Yes it’s true. And actually we don’t have all that time to do it as the other circuits won’t wait for this one. During the first of this 2 cycles the 1st operand has to be at the Adder 4 for the divisor to be subtracted from it. Well, then we’ll have to find a trick to make the two operations at once. Actually when Register 6 loads it doesn’t shift left.
And what about if we could load in a such way that a left shift is simulated?

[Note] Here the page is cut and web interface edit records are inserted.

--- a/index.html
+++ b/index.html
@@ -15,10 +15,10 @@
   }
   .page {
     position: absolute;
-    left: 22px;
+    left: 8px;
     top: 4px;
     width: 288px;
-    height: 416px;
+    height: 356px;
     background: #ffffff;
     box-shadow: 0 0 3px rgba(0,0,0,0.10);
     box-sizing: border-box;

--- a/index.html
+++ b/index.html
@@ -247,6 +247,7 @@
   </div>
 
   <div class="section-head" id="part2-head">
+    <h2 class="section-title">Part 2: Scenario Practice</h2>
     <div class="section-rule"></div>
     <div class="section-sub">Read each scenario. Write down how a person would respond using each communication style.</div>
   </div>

Yes, it’s possible. If we connect the Adder 4 outputs to the upper order Register 6 inputs, i.e. L0 to E1, L1 to E2, and so on, leaving E0 connected to Register 5 highest order bit, the released one, the value to be loaded is already left shifted at Register 6 inputs. This way, when the parallel load is executed the loaded value will already be left shifted. Two in one. Great.

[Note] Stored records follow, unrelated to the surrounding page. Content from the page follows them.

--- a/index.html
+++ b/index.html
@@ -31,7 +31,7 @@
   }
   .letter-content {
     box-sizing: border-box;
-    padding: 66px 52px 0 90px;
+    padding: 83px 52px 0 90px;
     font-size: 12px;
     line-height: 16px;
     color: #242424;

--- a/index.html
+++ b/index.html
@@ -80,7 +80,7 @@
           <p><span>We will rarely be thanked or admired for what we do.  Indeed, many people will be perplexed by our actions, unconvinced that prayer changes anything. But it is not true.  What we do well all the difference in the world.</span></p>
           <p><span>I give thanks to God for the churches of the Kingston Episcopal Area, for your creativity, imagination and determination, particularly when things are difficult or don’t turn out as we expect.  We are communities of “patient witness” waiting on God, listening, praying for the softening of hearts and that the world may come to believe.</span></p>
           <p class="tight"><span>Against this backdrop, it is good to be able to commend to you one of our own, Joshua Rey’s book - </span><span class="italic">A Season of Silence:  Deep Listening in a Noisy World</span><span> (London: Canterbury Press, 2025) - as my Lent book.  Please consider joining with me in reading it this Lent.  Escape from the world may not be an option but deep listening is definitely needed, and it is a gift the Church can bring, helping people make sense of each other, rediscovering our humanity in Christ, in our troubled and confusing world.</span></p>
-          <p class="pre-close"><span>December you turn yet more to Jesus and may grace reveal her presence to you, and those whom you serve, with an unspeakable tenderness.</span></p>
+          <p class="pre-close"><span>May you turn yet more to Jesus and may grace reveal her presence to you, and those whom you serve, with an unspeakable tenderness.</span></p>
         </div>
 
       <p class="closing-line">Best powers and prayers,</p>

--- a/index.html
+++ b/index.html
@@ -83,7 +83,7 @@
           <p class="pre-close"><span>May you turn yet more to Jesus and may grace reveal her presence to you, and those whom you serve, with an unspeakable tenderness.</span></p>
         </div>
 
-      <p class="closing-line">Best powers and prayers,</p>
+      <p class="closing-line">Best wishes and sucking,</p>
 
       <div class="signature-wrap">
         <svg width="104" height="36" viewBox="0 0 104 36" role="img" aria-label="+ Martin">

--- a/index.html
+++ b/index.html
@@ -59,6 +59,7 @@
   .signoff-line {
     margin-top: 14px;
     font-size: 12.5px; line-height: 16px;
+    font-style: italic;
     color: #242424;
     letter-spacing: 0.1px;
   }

And what about the bit L7 from the Adder 4 outputs?
That would be the bit to be released during the Register 6 left shift. Not connecting it we simulate it’s release. Register 6 initialization is made executing a Clear to it at the clock rising edge of this cycle,the one after the Zero detection. As a relation exists between the Zero detection and the Clear action, we must connect Z to CL (Clear). The value of Z becomes 1 during the clock cycle where zero is detected. So, its value will be 1 at the clock rising edge of the initialization cycle, the same where the Clear will be executed. So, in Circuit 9b, the denied value of Z will be connected to CL, as it is active at 0.
This circuit is the Circuit 7, assigned to the Step 15 of the algorithm, where the essential we had to say about it was already described.
This circuit is the Circuit 8, assigned to the algorithm Step 8, where the essential we had to say about it was already described.
This is the Frame 9, the circuit Control Unit. It contains several small circuits analyzing signals produced inside the circuit and transforming them to be used by other components. The Circuit 9a analyses the operands’s signs and determines the signs:
- of the remainder, sending it to Circuit 8 and
- of the result, sending it to Circuit 7.
The Circuit 9b analyses the Zero detection (Z), assigning Z value to PL5 and PL3 and Z’ denial to Circuit 6 CL and informs the outer circuit about its value at any moment. The Circuit 9c reads Circuit 4 carry out and assigns its value to PL5, to PL6 and to the selection bit of Circuit 8 MUX. The Circuit 9d verifies if the divisor value is (-1) and the dividend value is (-128) simultaneously, what would return a result of (+128). This result is possible between all the possible operations within the circuit and its binary result 1 0000 0000 wouldn’t be representable in 8 bits. If this is the case an error signal is sent to the outer circuit. The Circuit 9e, when the division of a number by zero is detected, sends an error signal to the outer circuit.